→ **Task description**
Each line containing the string "memories" should be copied out of the entries.

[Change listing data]
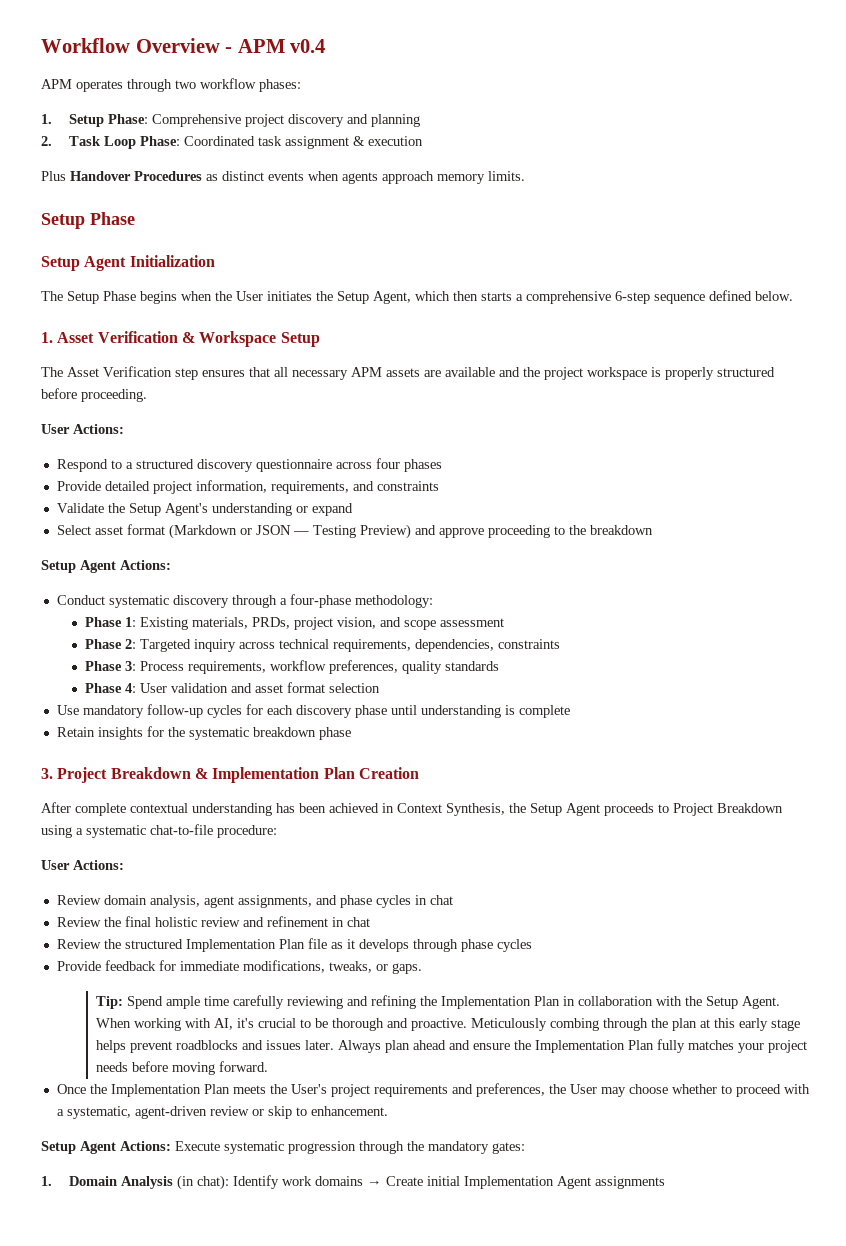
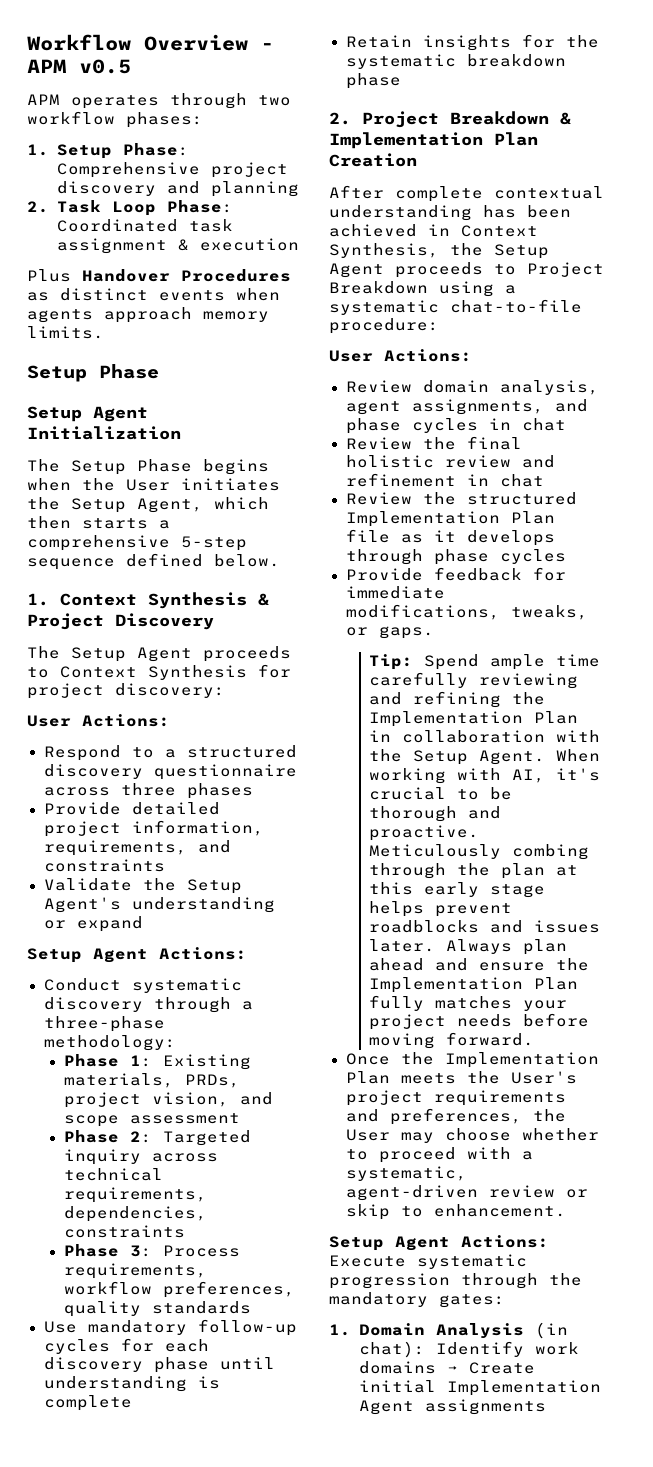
- Workflow Overview - APM v0.4
+ Workflow Overview - APM v0.5
- The Setup Phase begins when the User initiates the Setup Agent, which then starts a comprehensive 6-step sequence defined below.
+ The Setup Phase begins when the User initiates the Setup Agent, which then starts a comprehensive 5-step sequence defined below.
- 1. Asset Verification & Workspace Setup
- The Asset Verification step ensures that all necessary APM assets are available and the project workspace is properly structured before proceeding.
+ 1. Context Synthesis & Project Discovery
+ The Setup Agent proceeds to Context Synthesis for project discovery:
- Respond to a structured discovery questionnaire across four phases
+ Respond to a structured discovery questionnaire across three phases
- Select asset format (Markdown or JSON — Testing Preview) and approve proceeding to the breakdown
- Conduct systematic discovery through a four-phase methodology:
+ Conduct systematic discovery through a three-phase methodology:
- Phase 4: User validation and asset format selection
- 3. Project Breakdown & Implementation Plan Creation
+ 2. Project Breakdown & Implementation Plan Creation

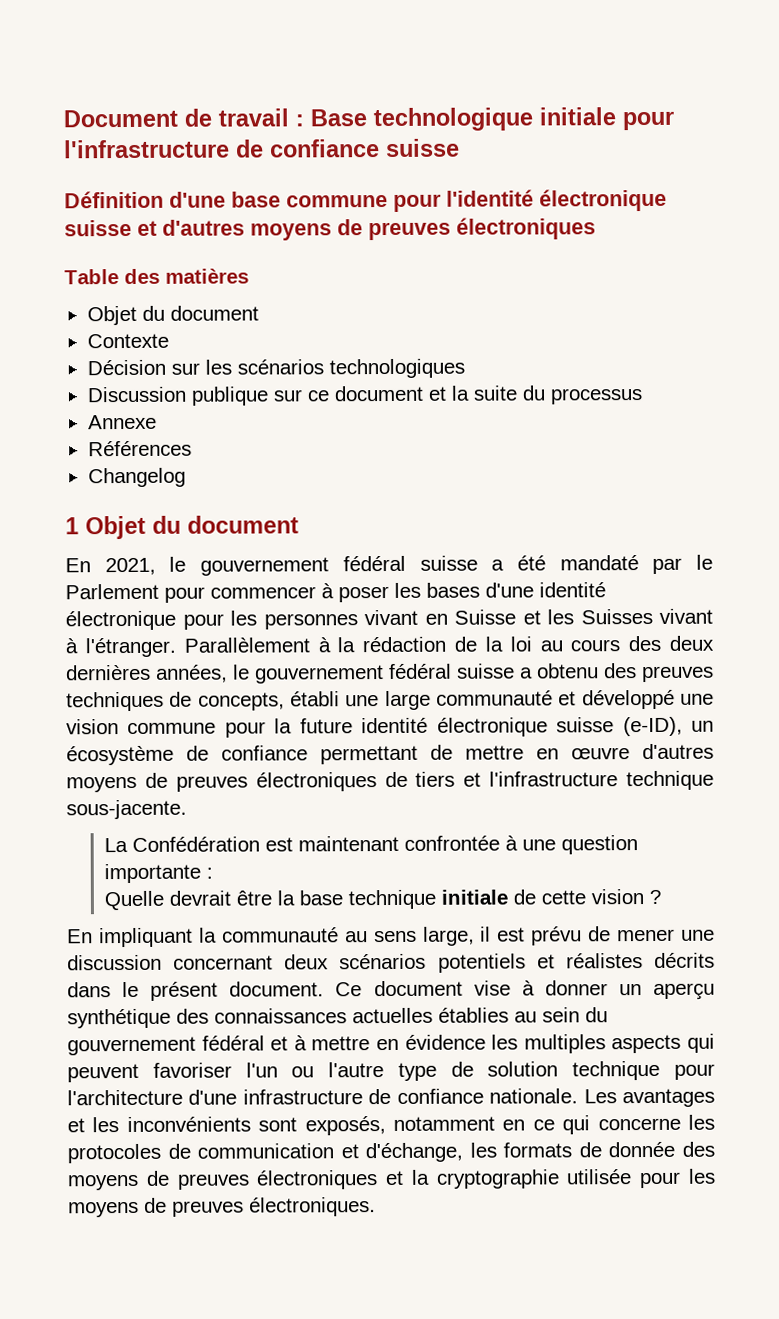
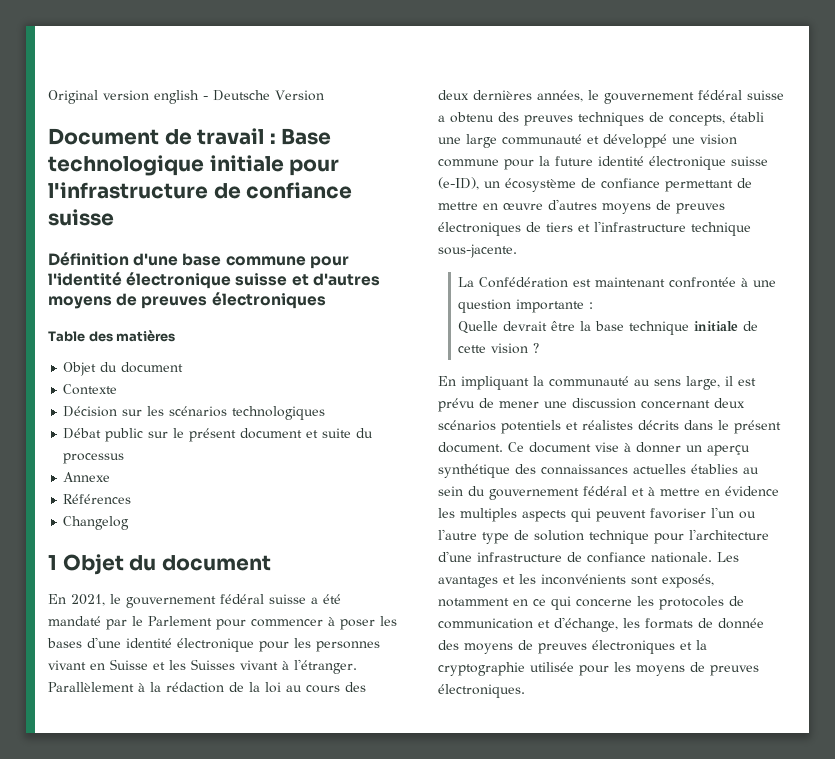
+ Original version english - Deutsche Version
- Discussion publique sur ce document et la suite du processus
+ Débat public sur le présent document et suite du processus

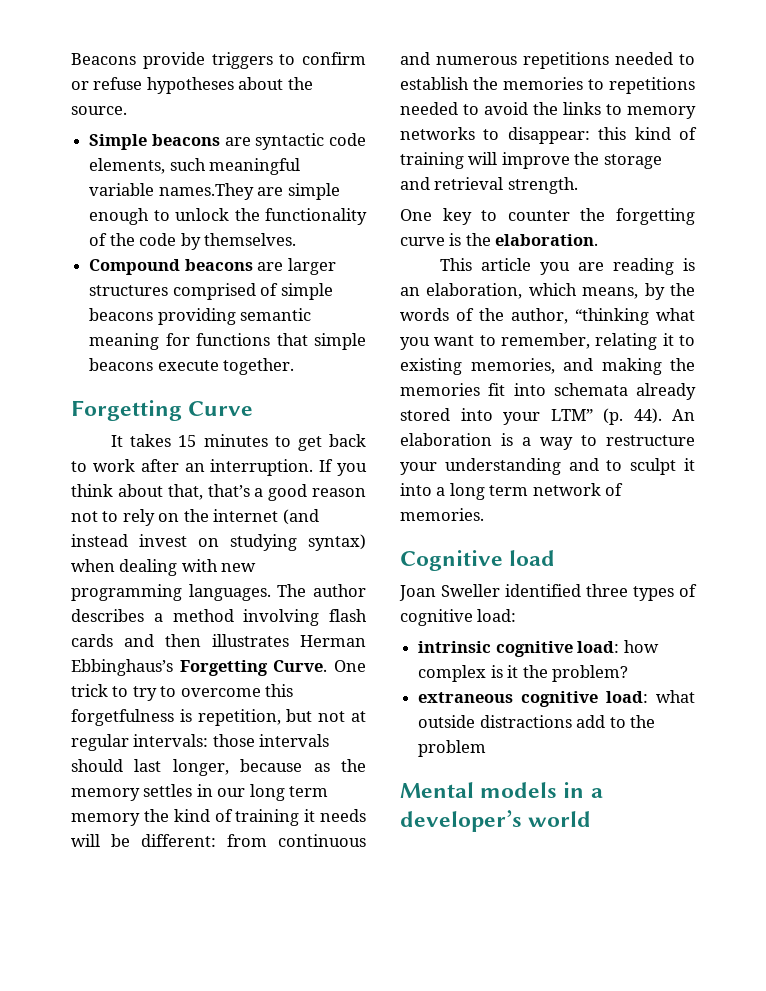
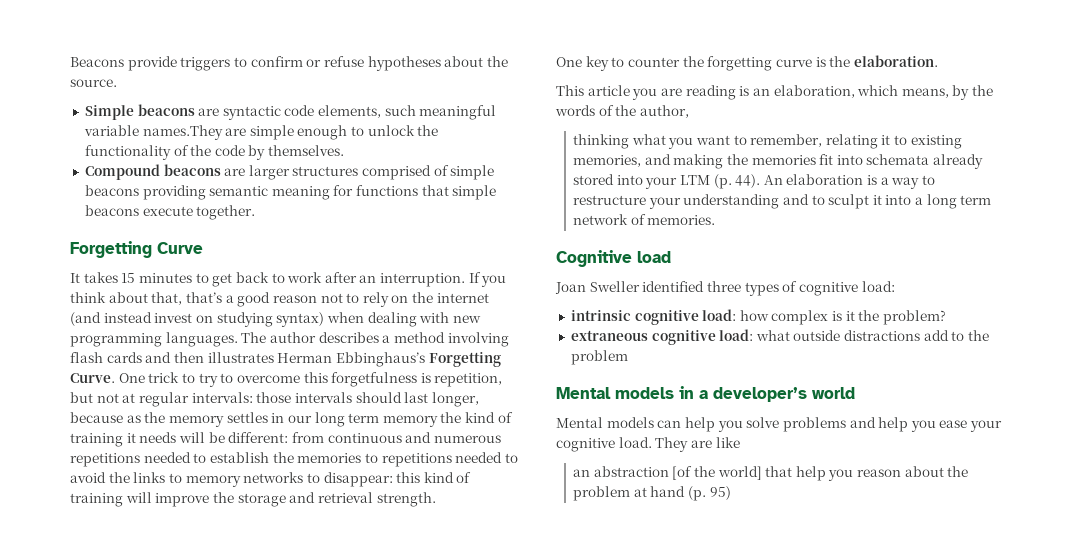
- This article you are reading is an elaboration, which means, by the words of the author, “thinking what you want to remember, relating it to existing memories, and making the memories fit into schemata already stored into your LTM” (p. 44).
+ This article you are reading is an elaboration, which means, by the words of the author,
+ thinking what you want to remember, relating it to existing memories, and making the memories fit into schemata already stored into your LTM (p. 44).
+ Mental models can help you solve problems and help you ease your cognitive load. They are like
+ an abstraction [of the world] that help you reason about the problem at hand (p. 95)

→ **Exercise solution**
- This article you are reading is an elaboration, which means, by the words of the author, “thinking what you want to remember, relating it to existing memories, and making the memories fit into schemata already stored into your LTM” (p. 44).
+ thinking what you want to remember, relating it to existing memories, and making the memories fit into schemata already stored into your LTM (p. 44).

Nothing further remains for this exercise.